Harvesting Rioxx: optimising repositories for content aggregation

A previous blog post over the summer of 2022) reported that a v3.0 Release Candidate of Rioxx had been published. Publication of this candidate has stimulated additional feedback from the community and the Rioxx Governance Group (RGG) is therefore working hard to address this feedback, ahead of finalizing the publication of Rioxx v3.0.

In the meantime, members of the RGG recently presented at The 3rd Workshop on Open Citations and Open Scholarly Metadata 2022 (WOOC2022) about Rioxx: Enhancing discovery and enriching the scholarly graph with the Research Outputs Metadata Schema (Rioxx). This contribution highlighted recent Rioxx developments and how it had the potential to contribute to the burgeoning scholarly graph; but it also highlighted the importance of Rioxx as a facilitator of aggregation. That is, how Rioxx can better support the operations of content harvesters which are seeking to aggregate repository content.

Aggregation services harvest content from thousands of repositories across the world, improving its discovery and enhancing its potential re-use. They also generate a rich data platform for delivering advanced text and data mining (TDM) features, capable of unlocking new knowledge and scientific discoveries. The CORE API, OpenAIRE Discover portfolio and BASE represent obvious examples. But the growth of aggregated data also enables innovation and tangible benefits of the 'network effect', such as the CORE Recommender and CORE Discovery.
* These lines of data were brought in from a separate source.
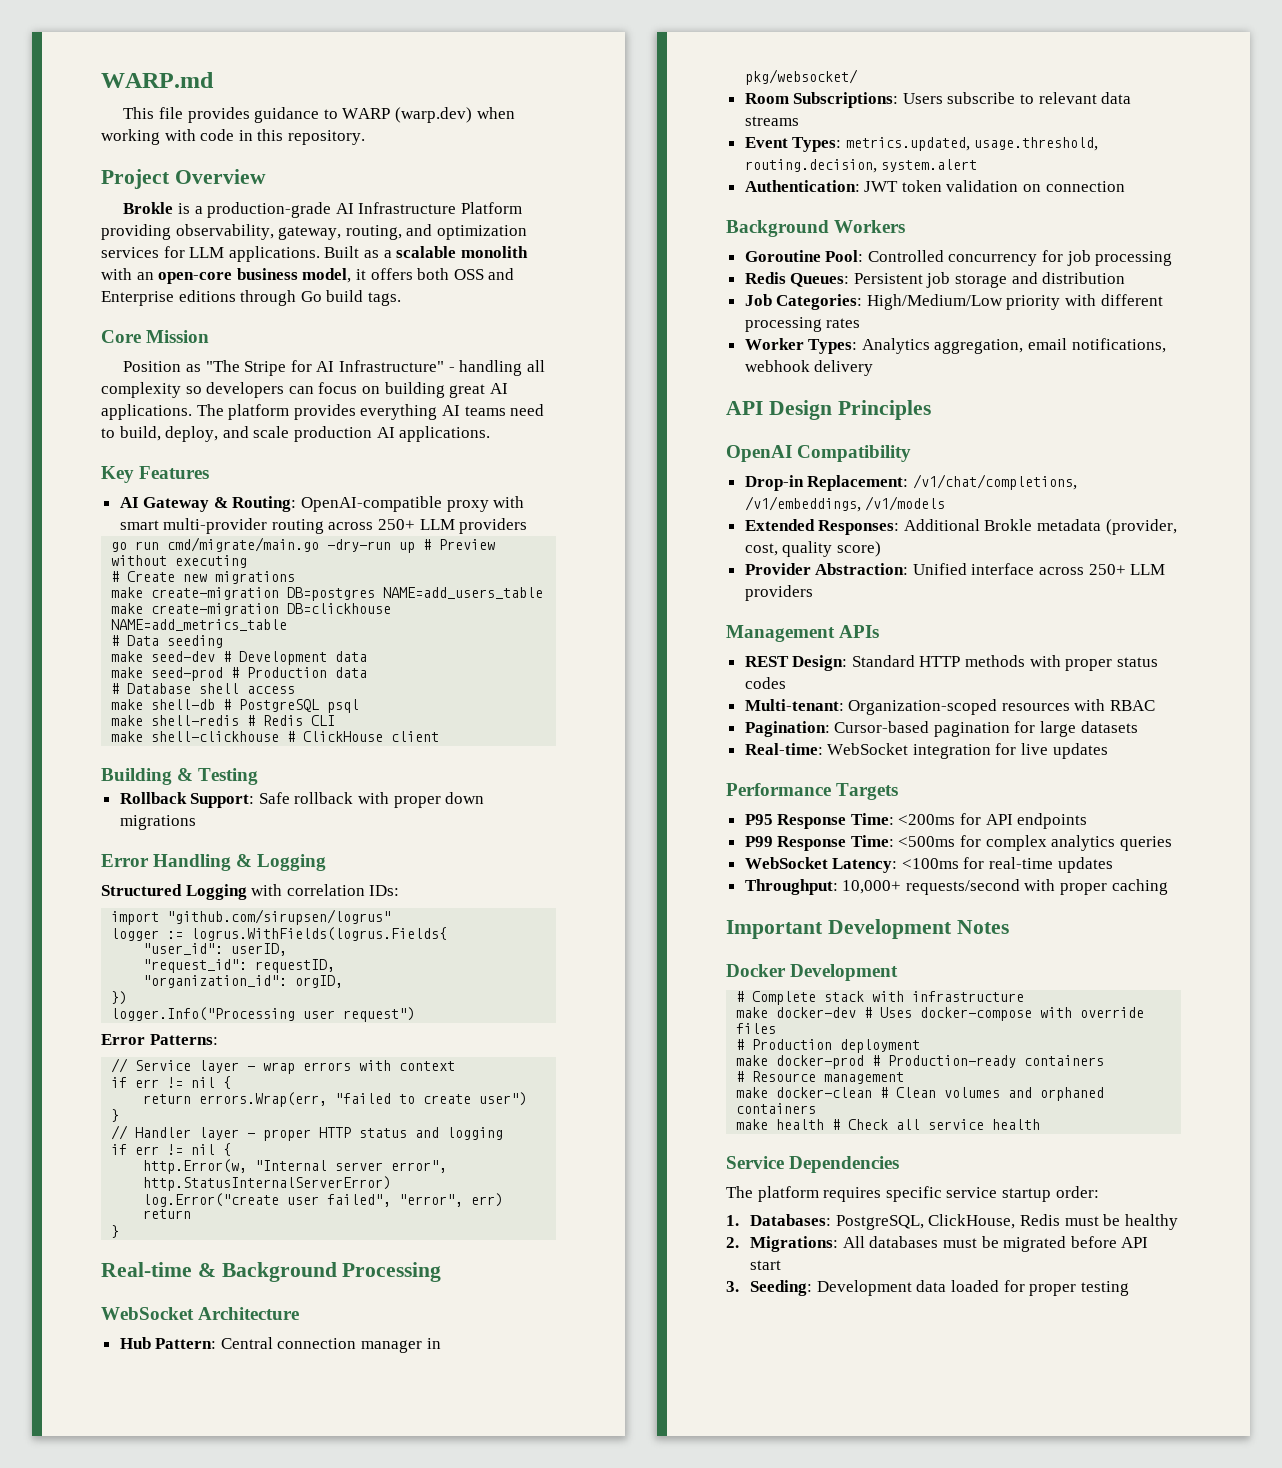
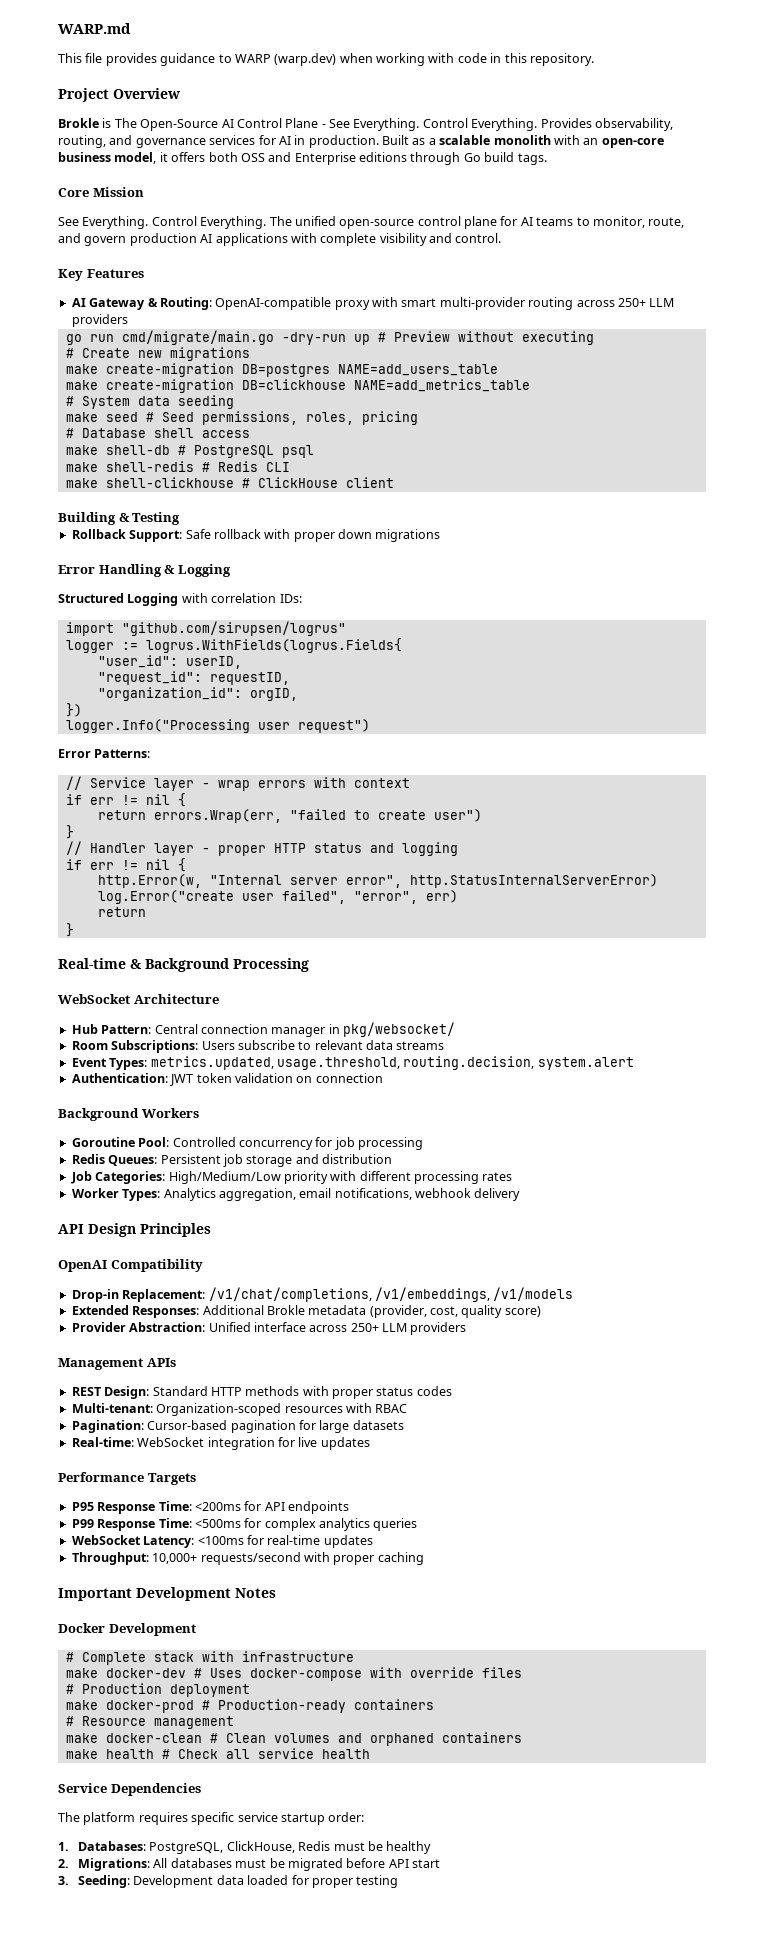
- Brokle is a production-grade AI Infrastructure Platform providing observability, gateway, routing, and optimization services for LLM applications.
+ Brokle is The Open-Source AI Control Plane - See Everything. Control Everything. Provides observability, routing, and governance services for AI in production.
- Position as "The Stripe for AI Infrastructure" - handling all complexity so developers can focus on building great AI applications. The platform provides everything AI teams need to build, deploy, and scale production AI applications.
+ See Everything. Control Everything. The unified open-source control plane for AI teams to monitor, route, and govern production AI applications with complete visibility and control.
- # Data seeding
+ # System data seeding
- make seed-dev # Development data
- make seed-prod # Production data
+ make seed # Seed permissions, roles, pricing

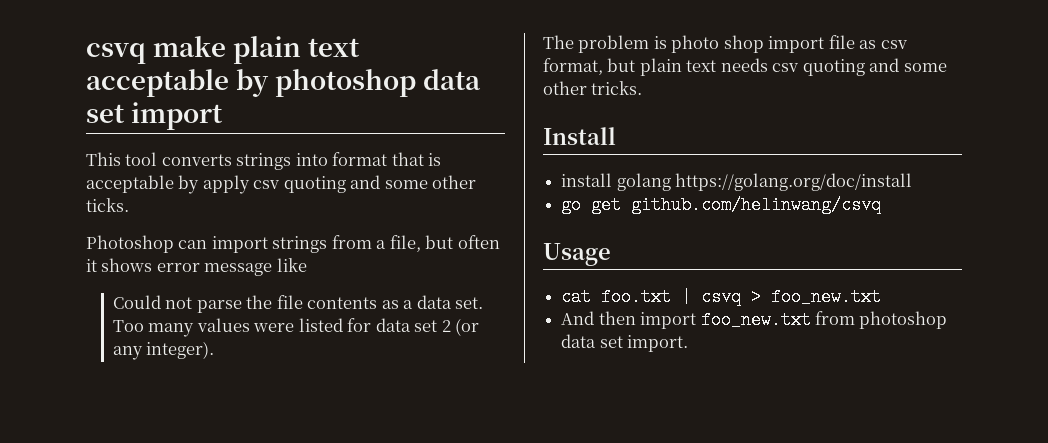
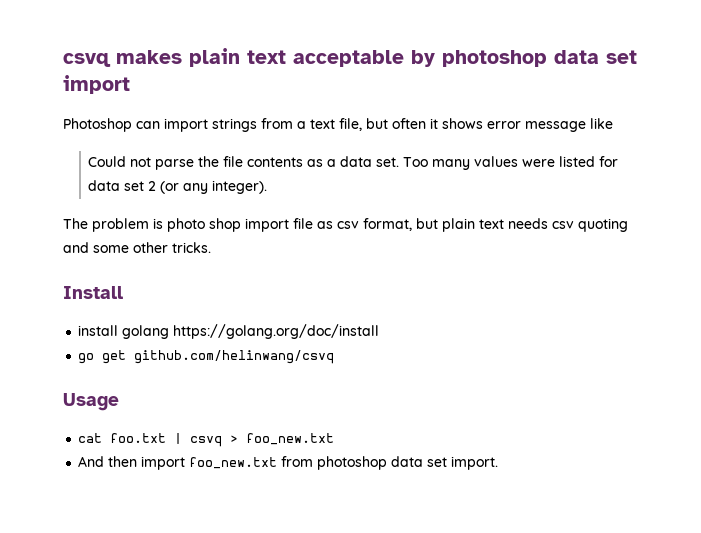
- csvq make plain text acceptable by photoshop data set import
+ csvq makes plain text acceptable by photoshop data set import
- This tool converts strings into format that is acceptable by apply csv quoting and some other ticks.
- Photoshop can import strings from a file, but often it shows error message like
+ Photoshop can import strings from a text file, but often it shows error message like

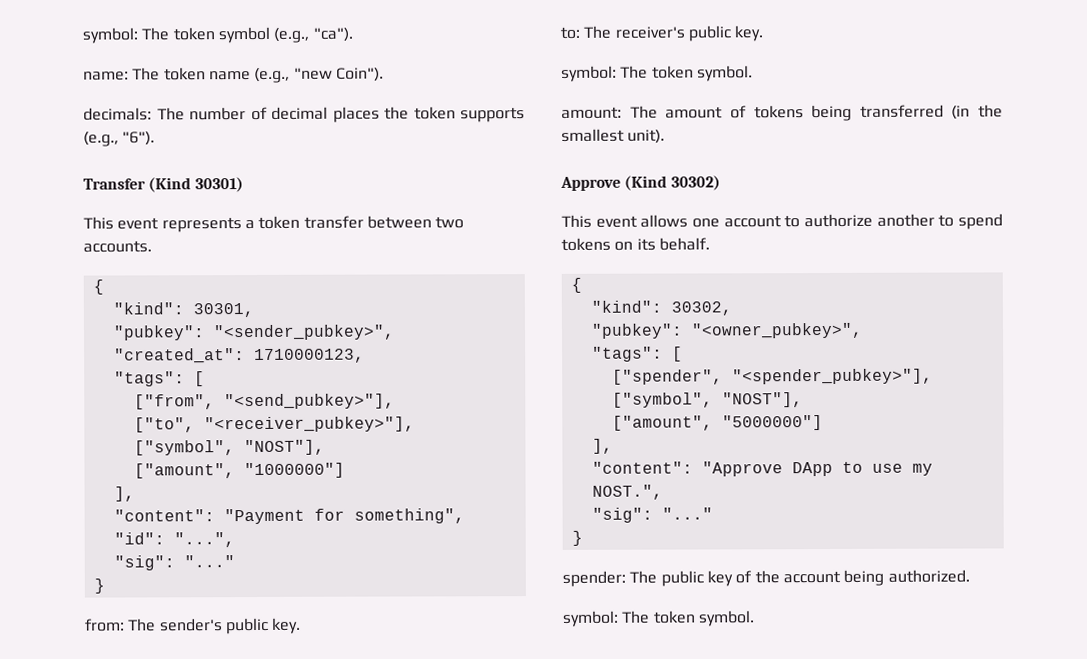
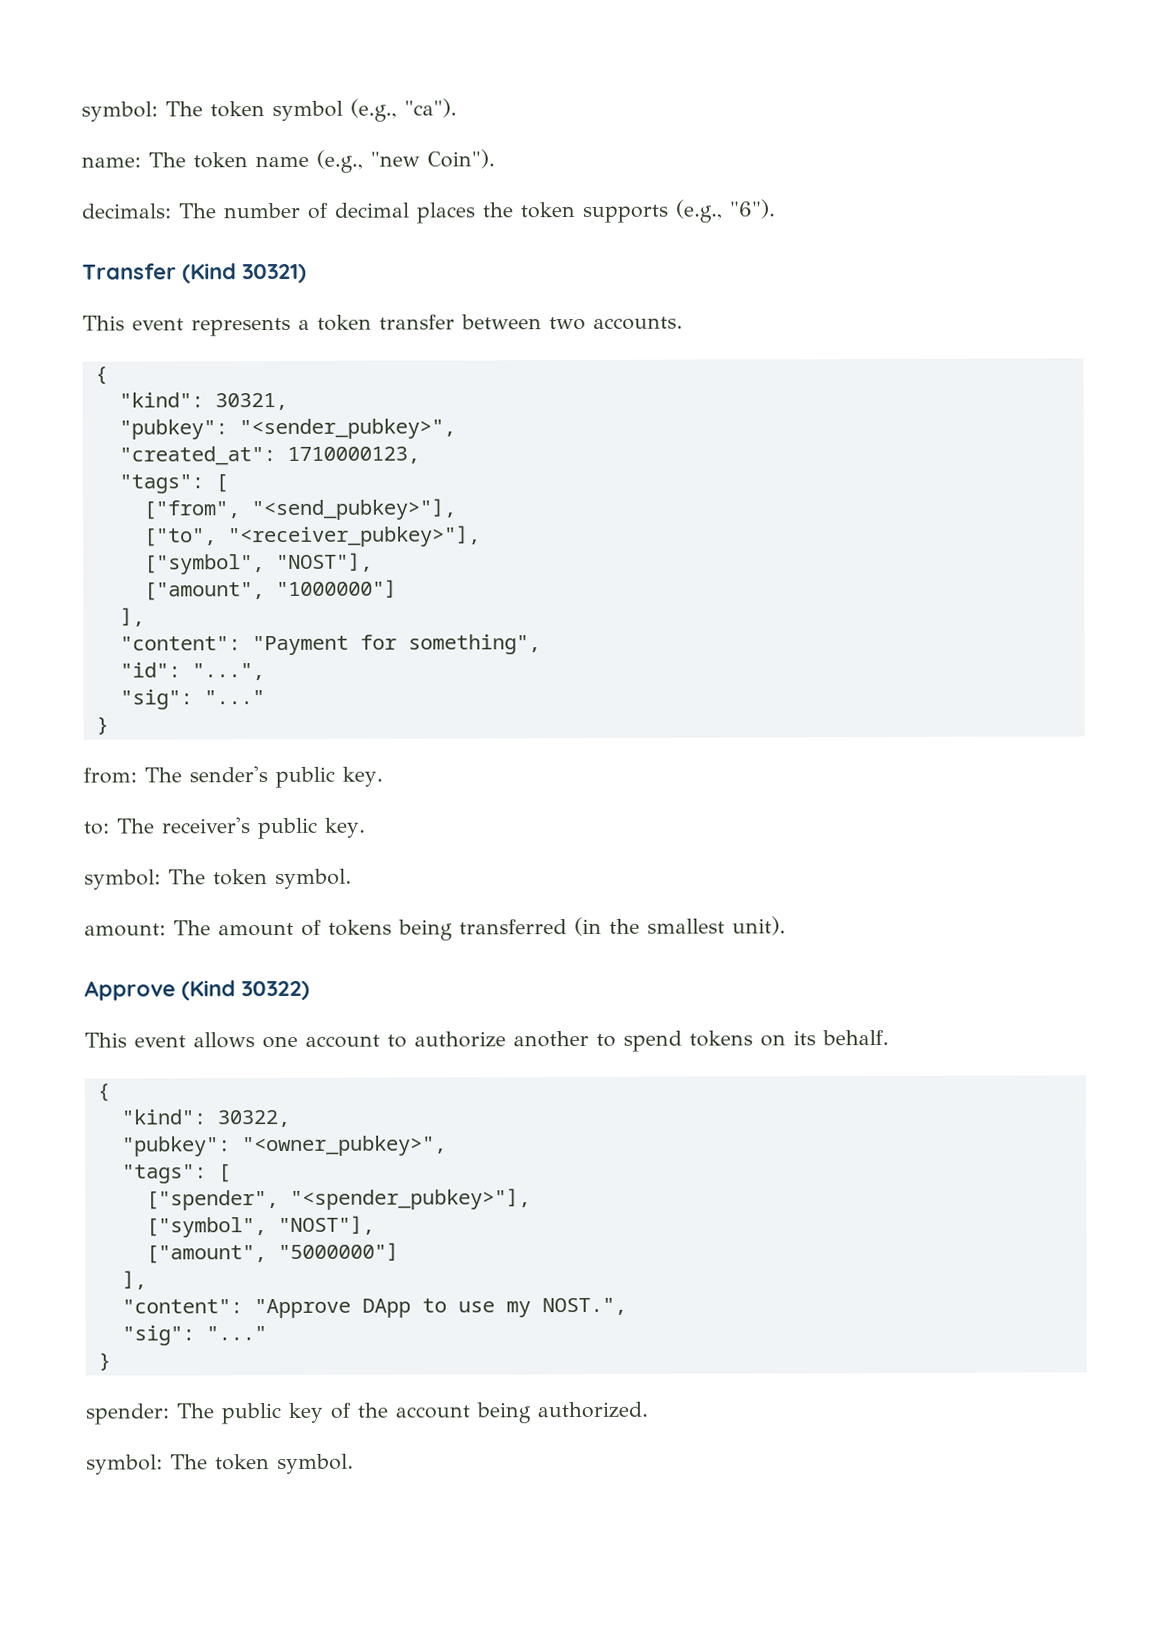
- Transfer (Kind 30301)
+ Transfer (Kind 30321)
- "kind": 30301,
+ "kind": 30321,
- Approve (Kind 30302)
+ Approve (Kind 30322)
- "kind": 30302,
+ "kind": 30322,

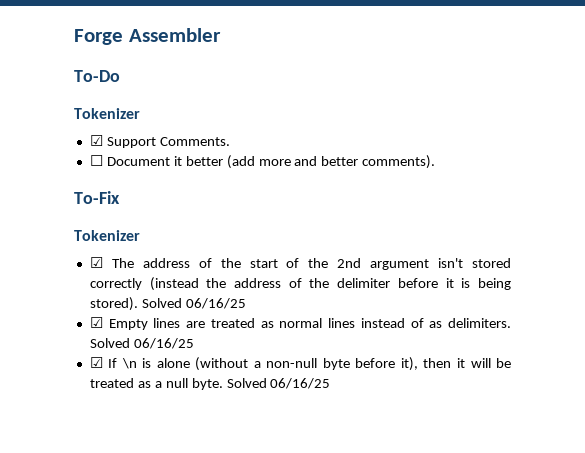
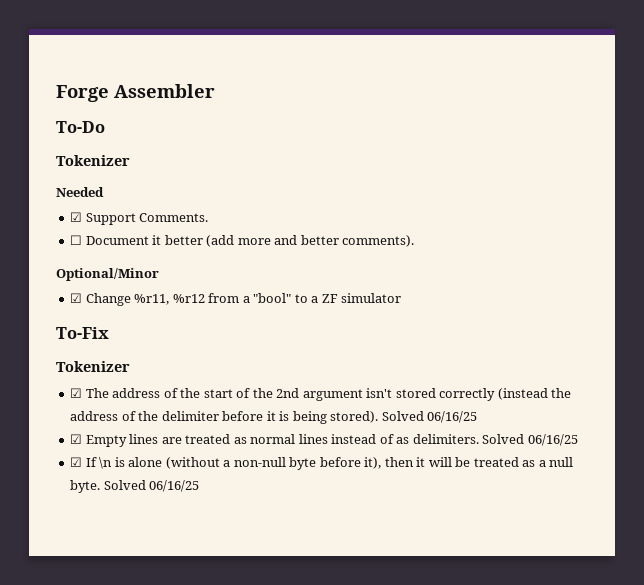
+ Needed
+ Optional/Minor
+ ☑ Change %r11, %r12 from a "bool" to a ZF simulator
Improving the efficacy of aggregation is therefore important. We have previously reported on how Rioxx supports aggregation efficacy by expressing repository metadata in a more harvester friendly way. The RGG mission continues to focus on this, and the summer 2022 release candidate is a contribution to making Rioxx even better for aggregators. Because aggregation is a key component of the scholarly repository concept: that thousands of open repositories can operate an indenpdent, distributed service model but simultaneously contribute to the scholarly commons.

The value of aggregators, which provide data tools for TDM and the creation of new services, is already upon us. And that value is being created every minute; with every object harvested from a repository, the value of the wider aggregation grows. However, with even better metadata about what repositories contain, we can improve the efficacy of harvesting and ergo the value of the aggregation. We can improve the computational load endured by many aggregators by having better metadata -- a very relevant concern when we are all revisiting the energy footprint of our system infrastructures. But we can also enrich the quality of that data to make the wider aggregation even more useful. Think of the way this enrichment could benefit the 'data platform' ethos offered by the likes of CORE -- and then consider the impact this could have on the creation of new knowledge or data-based innovations.

Finalising Rioxx v3.0 has taken longer than expected. But its eventual introduction will be to add value to the quality of scholarly commons and the essential data platforms that underpin it.